The messages focused on breast and cervical cancer screening, STD treatment, and abstinence education. They did not mention abortion-related services. Planned Parenthood, however, is the largest provider of abortions in the United States. On October 10, Duquesne University President Dr. Charles J. Dougherty ordered the station to return the money and cease airing the PSAs, citing conflict with the university's Catholic identity.

===Sale and rebranding===
Duquesne University announced in January 2010 that it would be searching for options to sell WDUQ. According to a spokesperson for the university, "Over the years, WDUQ has evolved into a station that is virtually independent of the university. This could be an opportunity for Duquesne to reallocate assets for the enhancement of our educational enterprise and for the station to thrive on its own". Duquesne University decided to find a qualified buyer for WDUQ and its related frequencies.

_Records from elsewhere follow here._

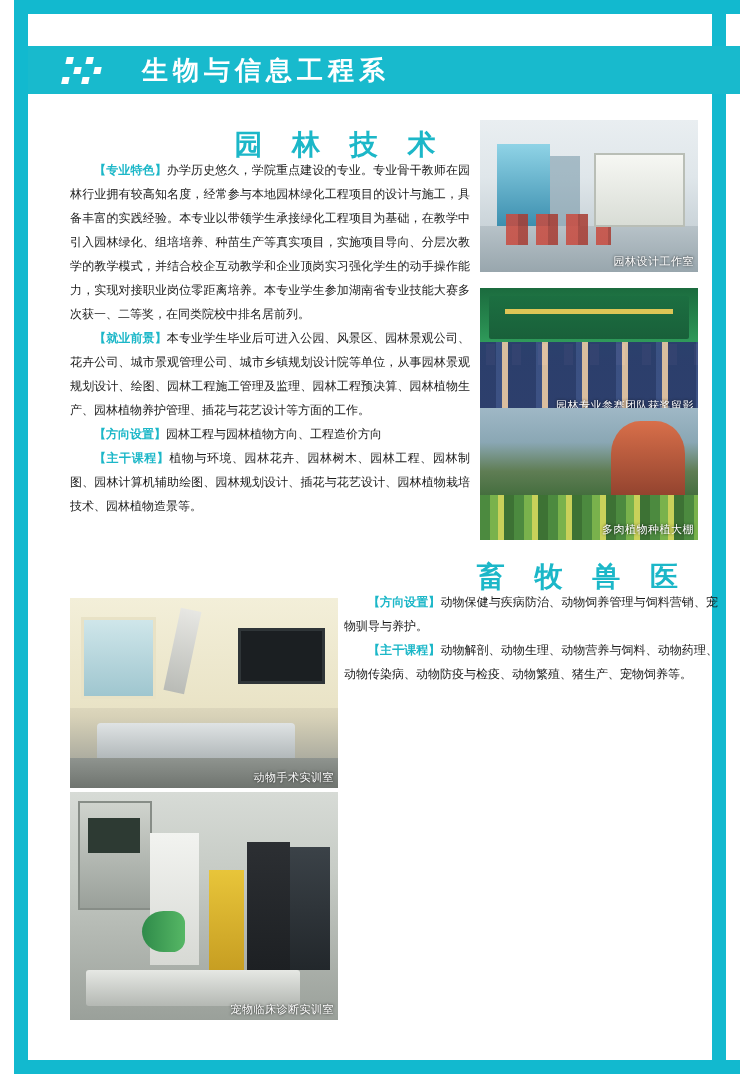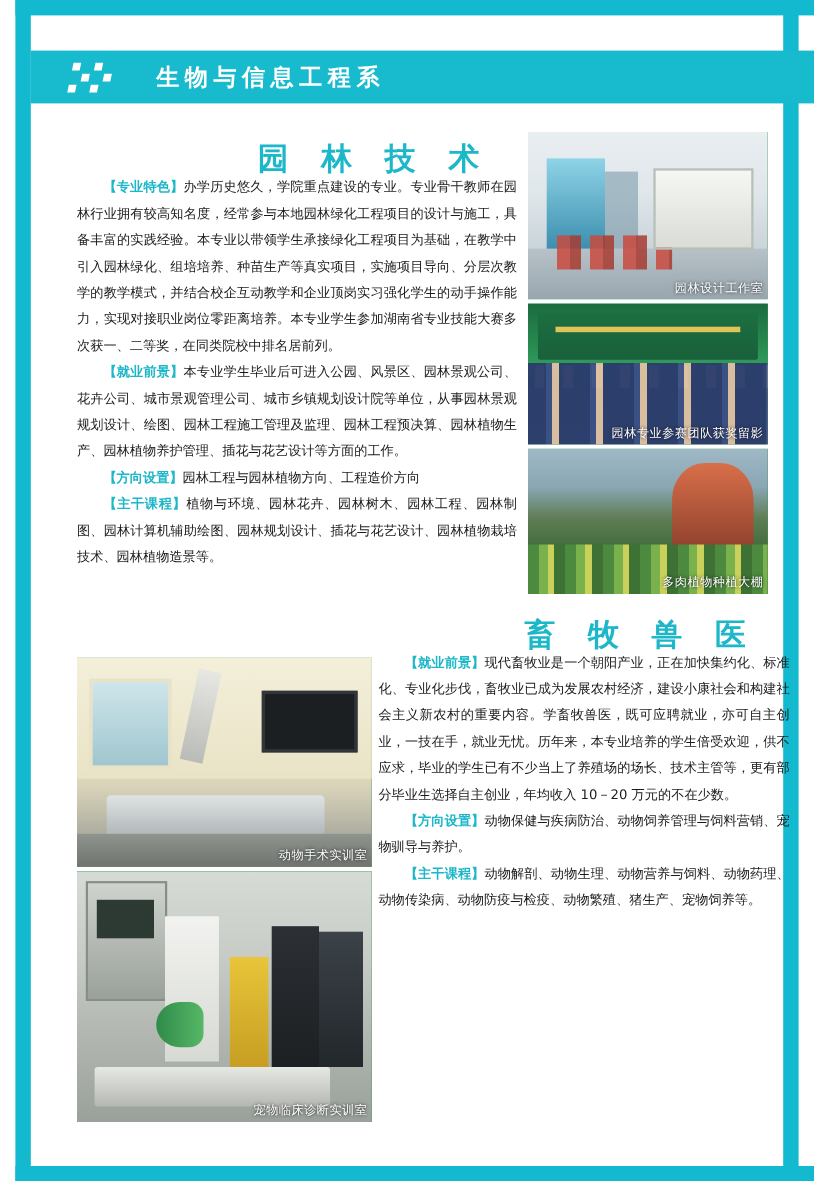"生物与信息工程系" .header-title { font-size: 21px -> 26px }
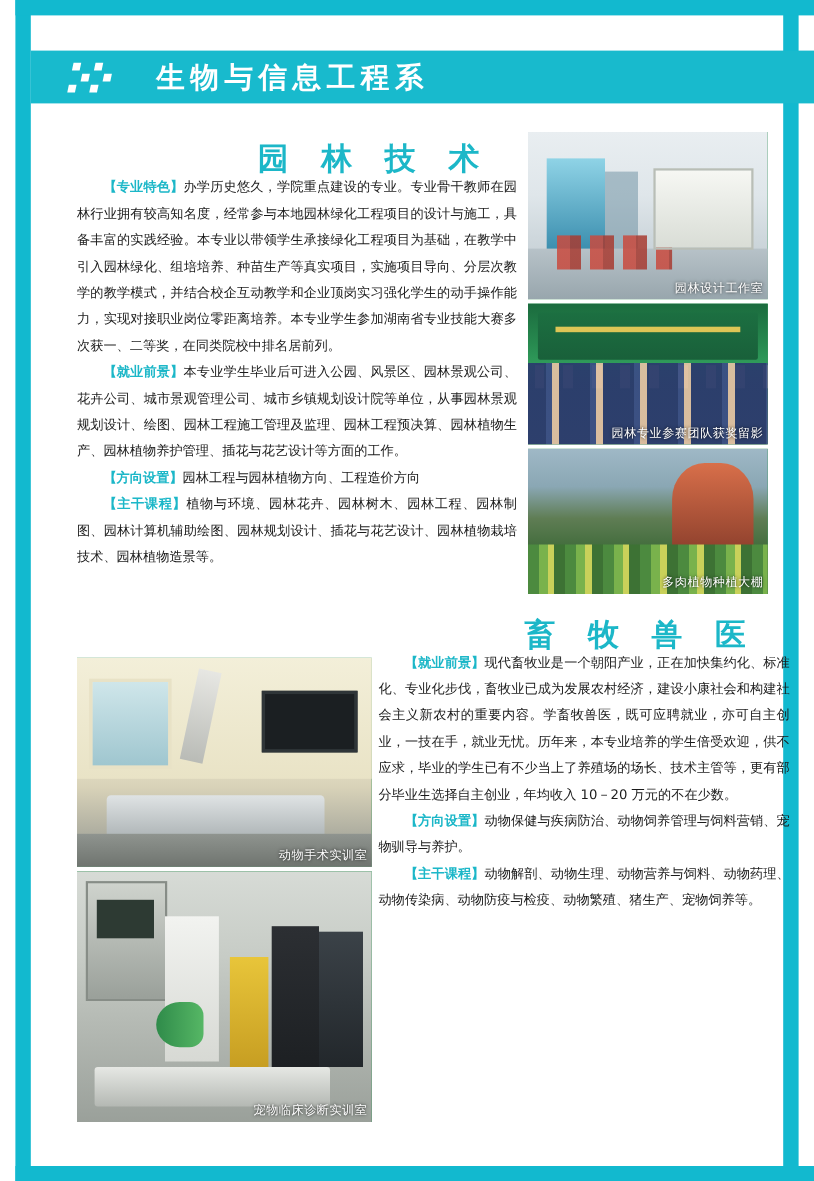"园林专业参赛团队获奖留影" #photo-award { top: 276px -> 288px }
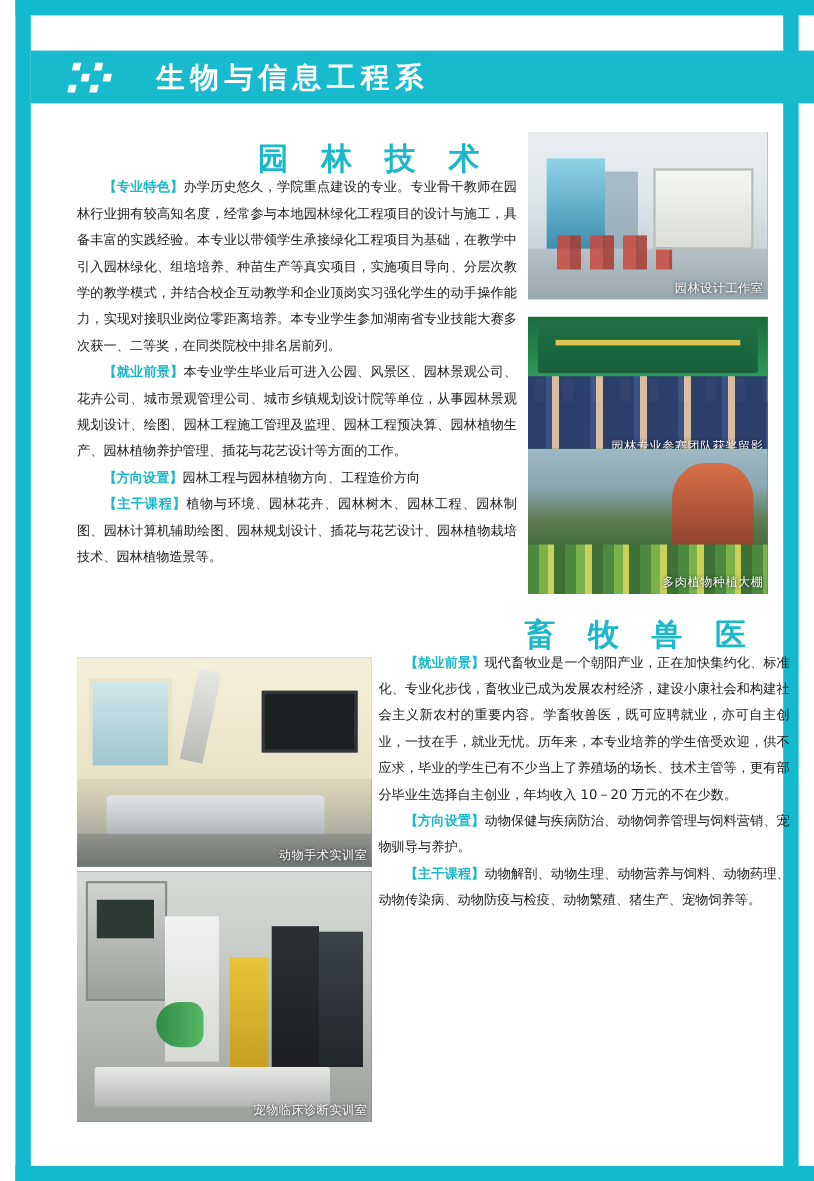"【就业前景】现代畜牧业是一个朝阳产业，正在加快集约化、标准化、专业化步伐，畜牧业" p { html: <p><span>【就业前景】</span><span>现代畜牧业是一个朝阳产业，正在加快集约化、标准化、专业化步伐，畜牧业已成为发展农村经济，建设小康社会和构建社会主义新农村的重要内容。学畜牧兽医，既可应聘就业，亦可自主创业，一技在手，就业无忧。历年来，本专业培养的学生倍受欢迎，供不应求，毕业的学生已有不少当上了养殖场的场长、技术主管等，更有部分毕业生选择自主创业，年均收入 10－20 万元的不在少数。</span></p> -> none }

On January 14, 2011, the university accepted an offer from Essential Public Media, a joint venture between WYEP and Public Media Company, a subsidiary of public media proponent, brokerage and consultancy Public Radio Capital. Proceeds of the sale were to support new Duquesne University endowed chairs in African Studies and Mission Studies. The proceeds would also pay for stipends for graduate students and "scholarships to increase diversity in the student body". The station's production facility moved to WYEP's Community Broadcast Center on the South Side and back-office functions were combined. WDUQ adopted a new call sign, WESA, upon the completion of the sale.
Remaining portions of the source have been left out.